ЧТО ЖЕ ПРЕДСТАВЛЯЛ СОБОЙ МЕССИР ЖАН ПЕРСЕРЕН

   Портной короля, мессир Жан Персерен, занимал довольно большой дом на улице Септ-Оноре, близ улицы Арбр-Сек. Это был человек, понимавший толк в красивых тканях, в красивых вышивках и красивом бархате, ибо Персерены из поколения в поколение занимались одним и тем же: шили на королей. Эта профессия их восходит ко временам Карла IX, частенько предававшегося бурным фантазиям, удовлетворить которые было достаточно трудно.
   Первый Персерен, подобно Амбруазу Паре, был гугепотом, но наваррская королева, прекрасная Марго, как называли ее в те времена и в литературных произведениях, и в просторечии, пощадила его за то, что ему одному удавались ее удивительные верховые костюмы, скрывавшие кое-какие недостатки ее телосложения и поэтому весьма ценимые ею.
   Спасшийся от гибели Персерен в благодарность за это подарил очень красивые и очень дешевые черные телогрейки для королевы Екатерины, которая долго косилась на гугенота, по кончила тем, что была рада его спасению. Персерен, однако, был человеком благоразумным: он слыхал, что ничто не могло быть для гугенота опаснее, чем улыбка королевы Екатерины, и, заметив, что она улыбается ему чаще обычного, поторопился перейти в католичество вместе со всею своей семьей. Став таким образом лицом безупречным, он достиг высокого положения главного портного французской короны.
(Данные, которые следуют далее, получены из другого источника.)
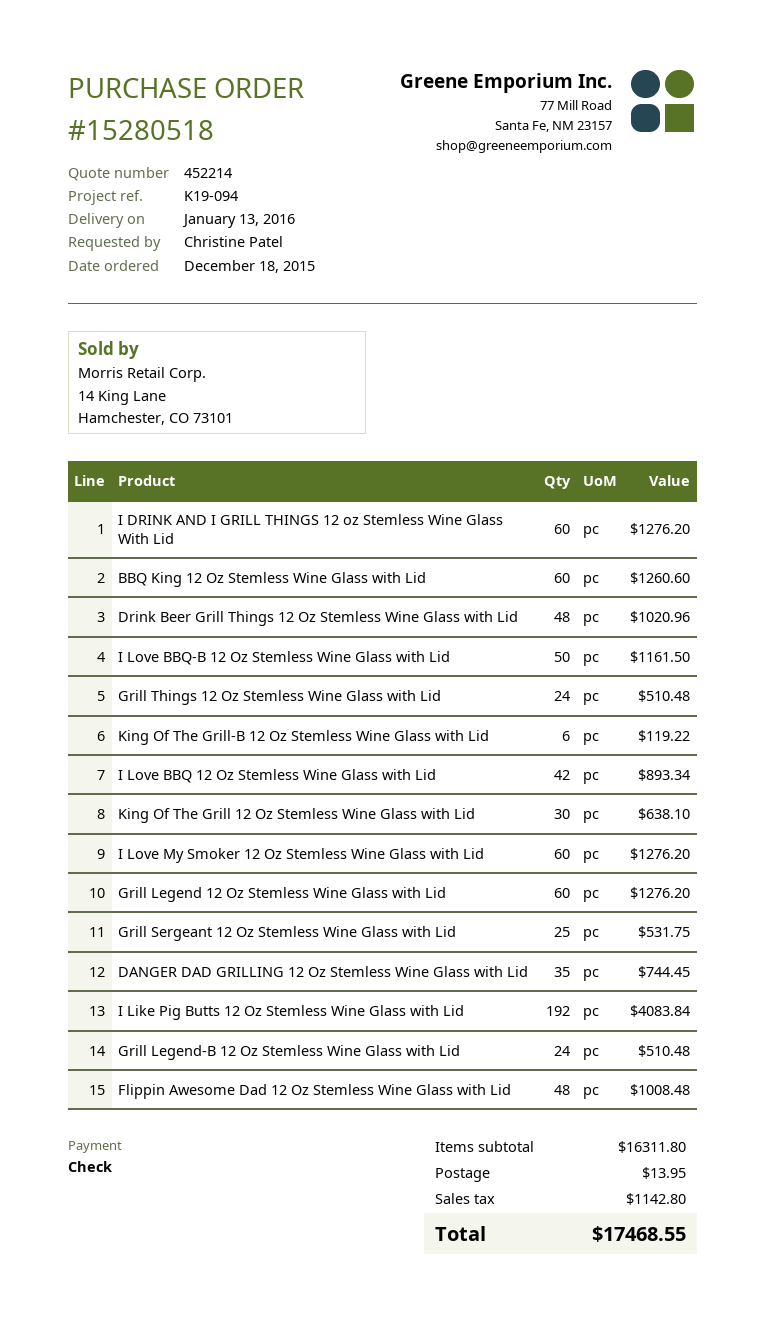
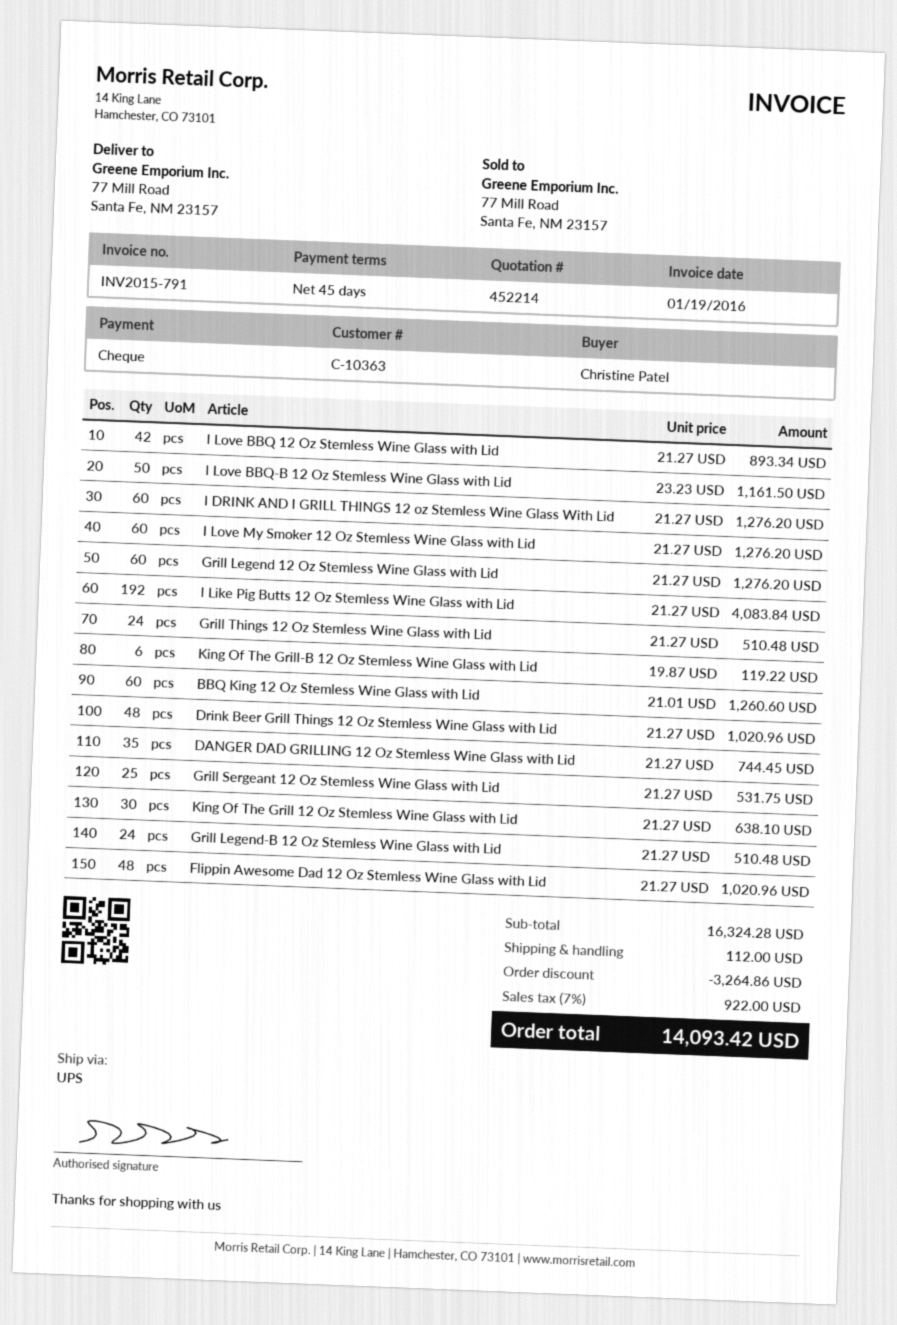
Flippin Awesome Dad 12 Oz Stemless Wine Glass with Lid: 48 for 1008.48 -> 48 for 1020.96
subtotal: 16311.80 -> 16324.28
discount: none -> 3264.86
shipping: 13.95 -> 112.00
tax: 1142.80 -> 922.00
total: 17468.55 -> 14093.42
   При Генрихе III, самом кокетливом из королей, это положение стало настолько высоким, что его было бы уместно сравнить с какой-нибудь высочайшей вершиной Кордильер.
   Персерен в течение всей своей жизни слыл ловкачом, и, дабы сохранить эту свою репутацию и за гробом, он позаботился о том, чтобы хорошенько поводить за нос смерть: он скончался как раз тогда, когда его воображение начало иссякать. После него остались один сын и одна дочка, достойные его имени; сын – смелый закройщик, точный, как циркуль, дочка – вышивальщица и художница, создававшая прекрасные узоры для вышивок.
   Свадьба Генриха IV и Марии Медичи, замечательные траурные наряды названной королевы и несколько слов, вырвавшихся у г-на де Бассомпьера, короля щеголей того времени, обеспечили процветание и второму поколению Персеренов.
   Кончено Кончини и его жена Галигаи, блиставшие после этого при французском дворе, пожелали итальянизировать французский костюм и выписали портных из Флоренции. Но Персерен, задетый за живое в своем патриотизме и самолюбии, обратил в ничто чужеземцев своими рисунками узорчатой парчи и своей неподражаемой вышивкой гладью. Дело кончилось тем, что сам Кончини первым отказал своим соотечественникам и так высоко оценил таланты французского мастера, что одевался лишь у него и в тот день, когда Витри застрелил его на мостике во дворе Лувра, на нем был сшитый у Персерена костюм. Этот костюм парижане с удовольствием разорвали на части вместе с прикрываемой им человеческой плотью.